Art in focus: Bloodline by Andrei Molodkin
Molodkin is best known for his deliberately highly provocative blood works
Bloodline by Andrei Molodkin
What is it?
Bloodline is an installation by Russian-born, French-based artist Andrei Molodkin.
How was it done?
That’s just the thing: the huge images on the walls (and ceiling) are perspex boxes, and projections of perspex boxes, though which blood is circulating around provocative texts including: This Text Converts You Into a Suicide Bomber; and This Text Engages You in a Time-Bomb Explosion of a Holy Site. Go to the gallery and you too can donate blood for pumping around the artworks. Does this turn you into what the texts say? Not quite. Molodkin wants to get us thinking about how viewing makes us complicit. We are participants in the ills of our societies and the wider world, whether we like it or not.
Where can I see it?
Bloodline is on show at Rua Red in Tallaght until March 23rd. It is the final exhibition in a series of collaborations between Rua Red and a/political, an organisation based in London and Maubourguet in France that supports artists in making large-scale politically and socially engaged works and projects. ruared.ie, a-political.org
Is it a typical work by the artist?
Yes. Alongside drawings in biro (ballpoint pens were standard issue in the Soviet military), Molodkin is best known for his blood works. These are unsurprisingly, and deliberately highly provocative. Take Le Rouge et le Noir, which was made for the Russian Pavilion of the Venice Biennale in 2009: the artist created acrylic block replicas of the statue of Nike (goddess of victory), through which was mixed the blood of a Russian soldier, and a Chechen war veteran. It also included Chechen oil – and was ultimately removed from display.
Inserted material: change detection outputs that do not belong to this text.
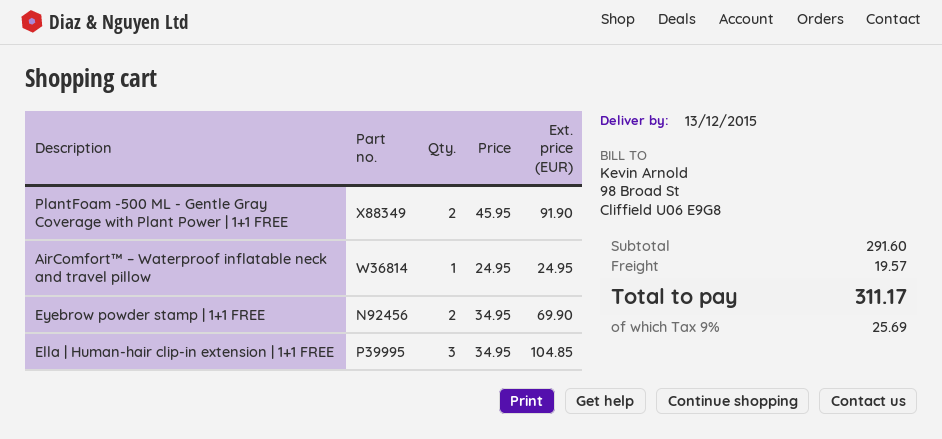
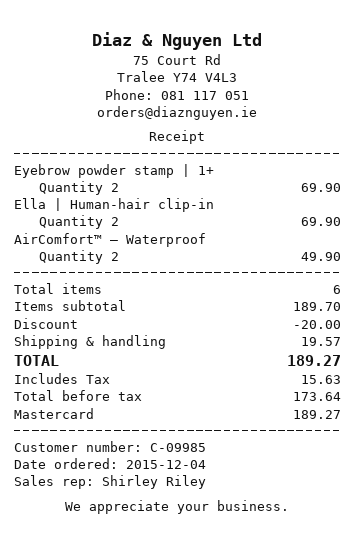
PlantFoam -500 ML - Gentle Gray Coverage with Plant Power | 1+1 FREE: 2 for 91.90 -> none
AirComfort™ – Waterproof inflatable neck and travel pillow: 1 for 24.95 -> 2 for 49.90
Ella | Human-hair clip-in extension | 1+1 FREE: 3 for 104.85 -> 2 for 69.90
subtotal: 291.60 -> 189.70
discount: none -> 20.00
tax: 25.69 -> 15.63
total: 311.17 -> 189.27

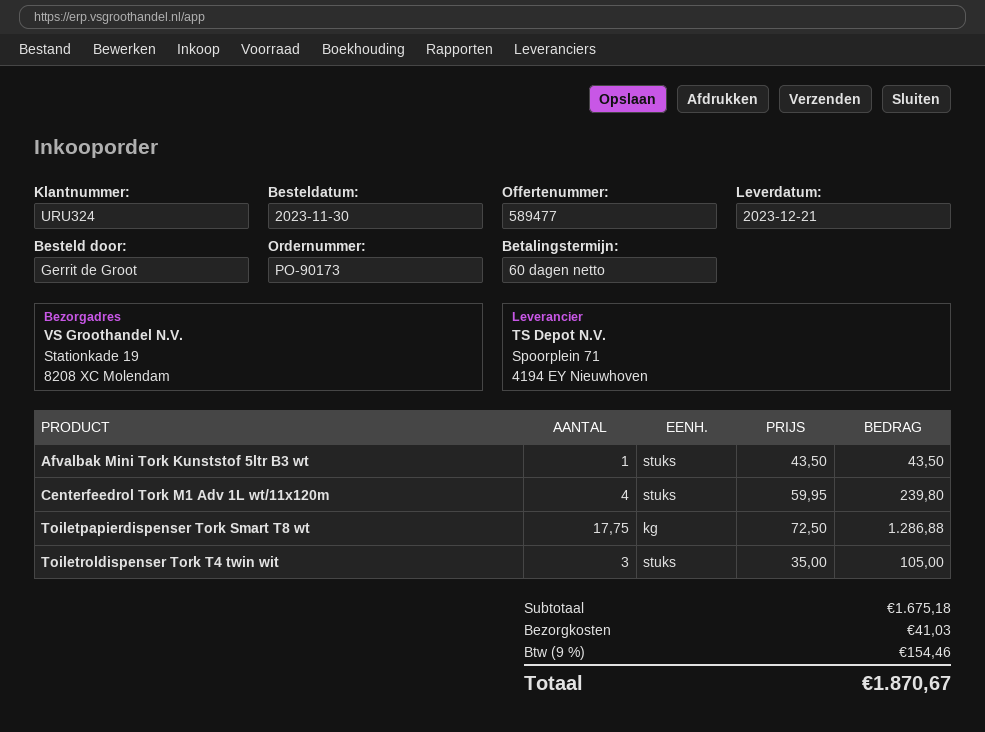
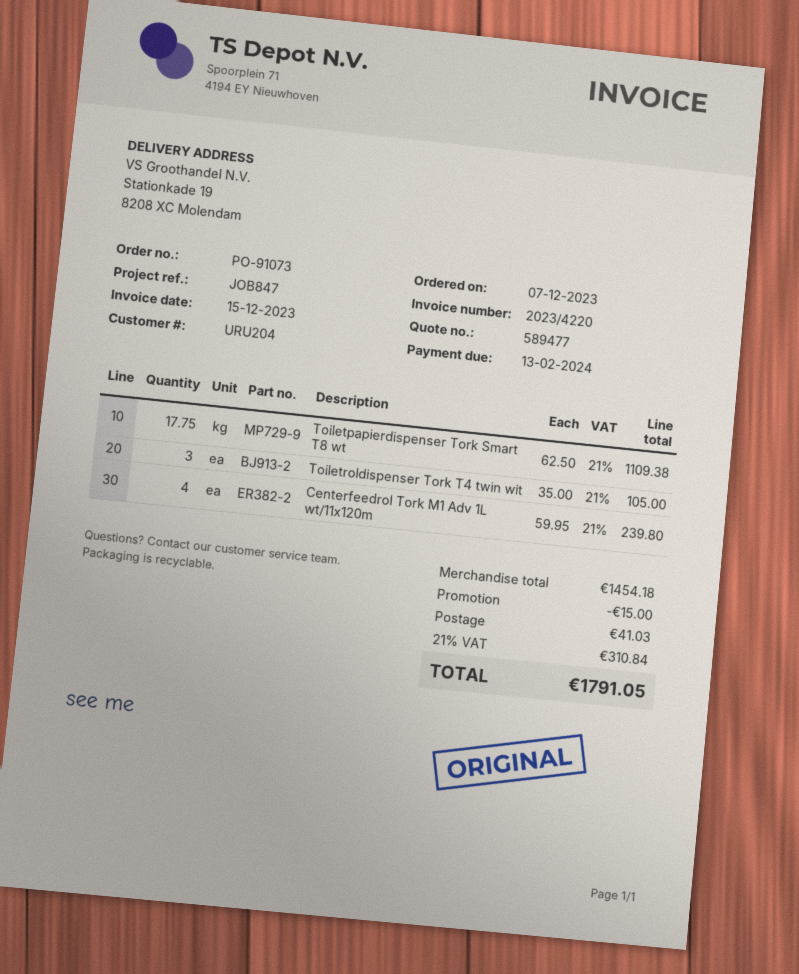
order number: PO-90173 -> PO-91073
order date: 2023-11-30 -> 2023-12-07
customer number: URU324 -> URU204
Afvalbak Mini Tork Kunststof 5ltr B3 wt: 1 x 43.50 = 43.50 -> none
Toiletpapierdispenser Tork Smart T8 wt: 17.75 x 72.50 = 1286.88 -> 17.75 x 62.50 = 1109.38
subtotal: 1675.18 -> 1454.18
discount: none -> 15.00
tax: 9% = 154.46 -> 21% = 310.84
total: 1870.67 -> 1791.05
In 2013, Molodkin was at Derry’s Void Gallery with Catholic Blood, in which a hollow acrylic replica of the rose window at the Palace of Westminster was pumped with blood – donated by 36 Catholics. According to the artist, some people were miffed that there was no Protestant blood present. “It was never my intention to mix religions,” Molodkin said. “The intensity is in the separation.”
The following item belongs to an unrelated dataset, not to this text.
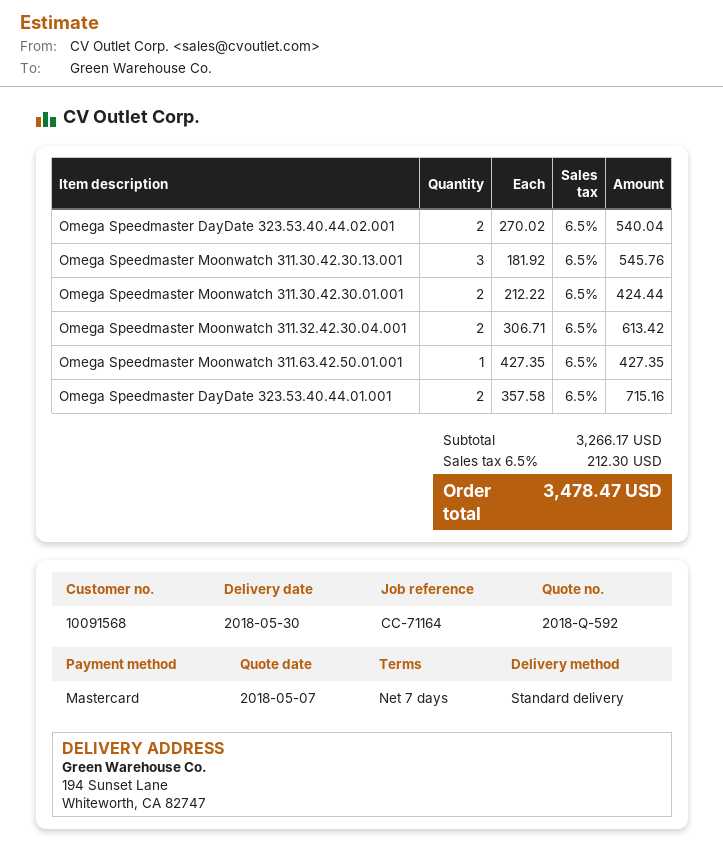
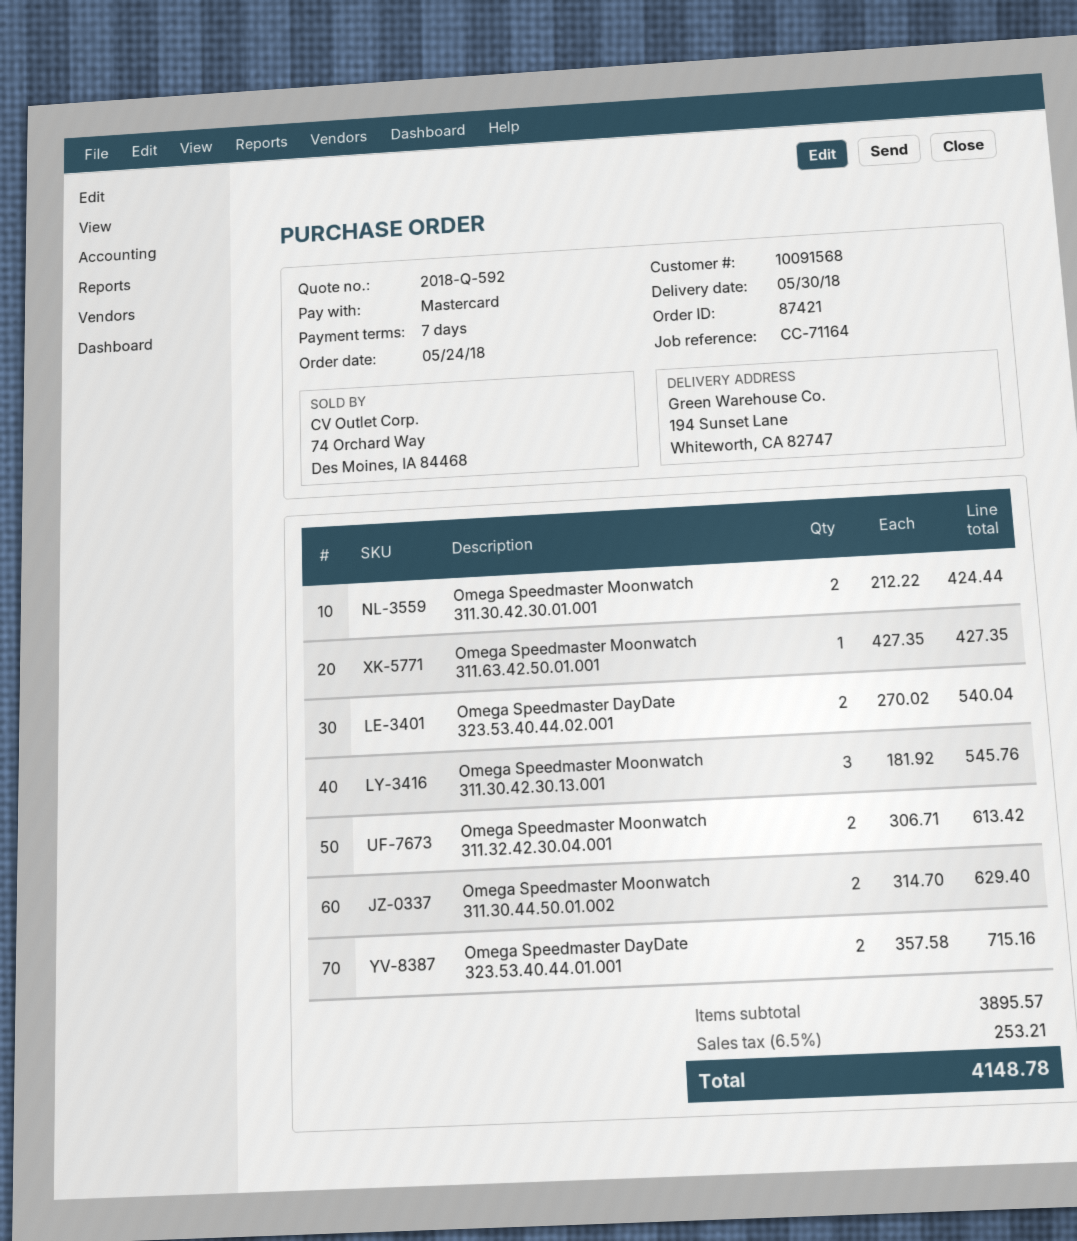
Omega Speedmaster Moonwatch 311.30.44.50.01.002: none -> 2 x 314.70 = 629.40
subtotal: 3266.17 -> 3895.57
tax: 6.5% = 212.30 -> 6.5% = 253.21
total: 3478.47 -> 4148.78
Bodily fluids are nothing new in art. Spit helped to lubricate the first pigments, and the forgers of the Turin Shroud used real blood to add veracity to their fakery. More recently the titles of artworks such as Andres Serrano’s Piss Christ, and Vito Acconci’s Seedbed (think about it) give the game away as to what they’re made of. British artist Antony Gormley has also used semen.
When it comes to blood, Molodkin is not alone. Marc Quinn’s Self is a frozen head made from the artist’s own blood. Filipino artist Elito Circa signs his works in blood (he also uses it in his paintings, using paintbrushes made from his own hair).
With all these works, it’s worth imagining them without the blood (or sweat and tears) to see if they still stand up. If they don’t it’s shock and schlock rather than something more solid. Although for a mix of the two, in both subject matter and medium, take a look at American artist Sarah Levy’s Bloody Trump painting: made with the artist’s own menstrual blood. It’s truly ghastly – but that doesn’t mean it’s not good.